In today’s Gospel (the option for Year C), we hear the encounter between Jesus, a crowd, and a woman caught in adultery. In the light of the #MeToo movement, and a demand for justice for women, the circumstances of a woman caught in adultery provokes a lot of 21st Century questions: Where’s the guy? How come he’s not liable to stoning? Is she really as culpable as he is, considering the dynamics of the relationship between men and women of that time and place? And many similar questions.
These kind of questions are good to consider as we strive to be a better society. What I see in this encounter is that the woman is indeed being exploited, but the exploitation has less to do with the sin of adultery than it has to do with the scribes and Pharisees using her as a trap for Jesus. When they ask Him what He thinks of the law from Moses saying that they should stone such a woman, they could care less about what happens to her. They are just hoping that Jesus will say something in public that will get Him in trouble with either the people or with the Romans.

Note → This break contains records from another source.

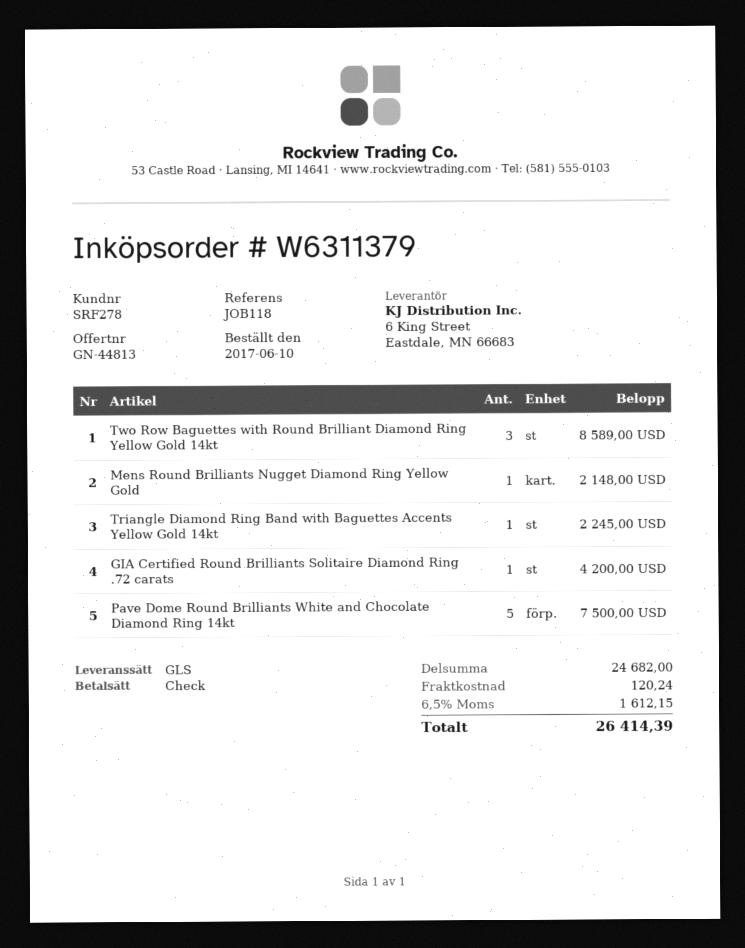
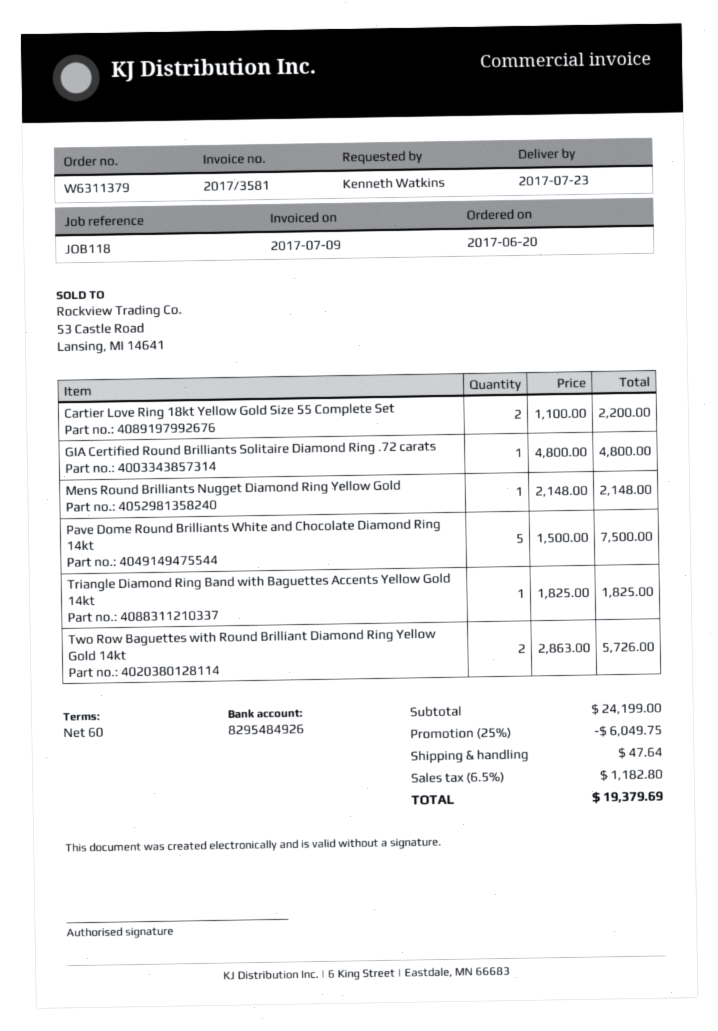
order date: 2017-06-10 -> 2017-06-20
Two Row Baguettes with Round Brilliant Diamond Ring Yellow Gold 14kt: 3 for 8589.00 -> 2 for 5726.00
Triangle Diamond Ring Band with Baguettes Accents Yellow Gold 14kt: 1 for 2245.00 -> 1 for 1825.00
GIA Certified Round Brilliants Solitaire Diamond Ring .72 carats: 1 for 4200.00 -> 1 for 4800.00
Cartier Love Ring 18kt Yellow Gold Size 55 Complete Set: none -> 2 for 2200.00
subtotal: 24682.00 -> 24199.00
discount: none -> 25% = 6049.75
shipping: 120.24 -> 47.64
tax: 6.5% = 1612.15 -> 6.5% = 1182.80
total: 26414.39 -> 19379.69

As Jesus was writing on the ground, as a show of not wanting to play their game, I wonder if He thought of His mother. When Mary was betrothed to Joseph, and it was discovered that she was pregnant, she could have been exposed to the same fate this woman was (Matthew 1:18-24). Is that something that Mary and Joseph would have told Jesus growing up? Whatever Jesus might have been thinking, He eludes the trap once again, and prevents the woman from being harmed. He simply says to those waiting to stone her: “Let the one among you who is without sin be the first to throw a stone at her.” And the crowd goes away, one by one, until it is only the woman and Jesus there. And at the end, noticing that there is no one there to condemn the woman, Jesus says to her, “Neither do I condemn you. Go, and from now on do not sin any more.”
I have to admit that when I think about the division and hatred in our world, I wonder if there might be people today who are so blind to their own sin that they actually would throw a stone. I hope that would not be the case, but it seems so easy for us to rush to judgment, then condemnation, then violence, all in the name of –what? Righteousness? Order? Self-preservation? And at the same time we can ignore our own sin of exploitation of others and indeed of all creation.
Do we want to follow the ways of the world about this, or are we called to something else? In our first reading from Isaiah, God says through the prophet: “Remember not the events of the past, the things of long ago consider not. See, I am doing something new! Now it springs forth, do you not perceive it?” God does not hold our past against us! I’ll repeat that: God does not hold our past against us! God is looking to make something new out of us and our world, a world free of violence and vengeance, free of hatred and fear. Yes, we still need to work for justice and peace; we will still have to discern between right and wrong; and we may still need to speak uncomfortable and unpopular truths, but I don’t see how picking up stones to throw at each other (or worse) gets us to the kingdom.
As St. Paul says in our second reading from Philippians, we may not have full “possession” of the Gospel, but we strain “forward to what lies ahead,” continuing our “pursuit toward the goal, the prize of God’s upward calling, in Christ Jesus.”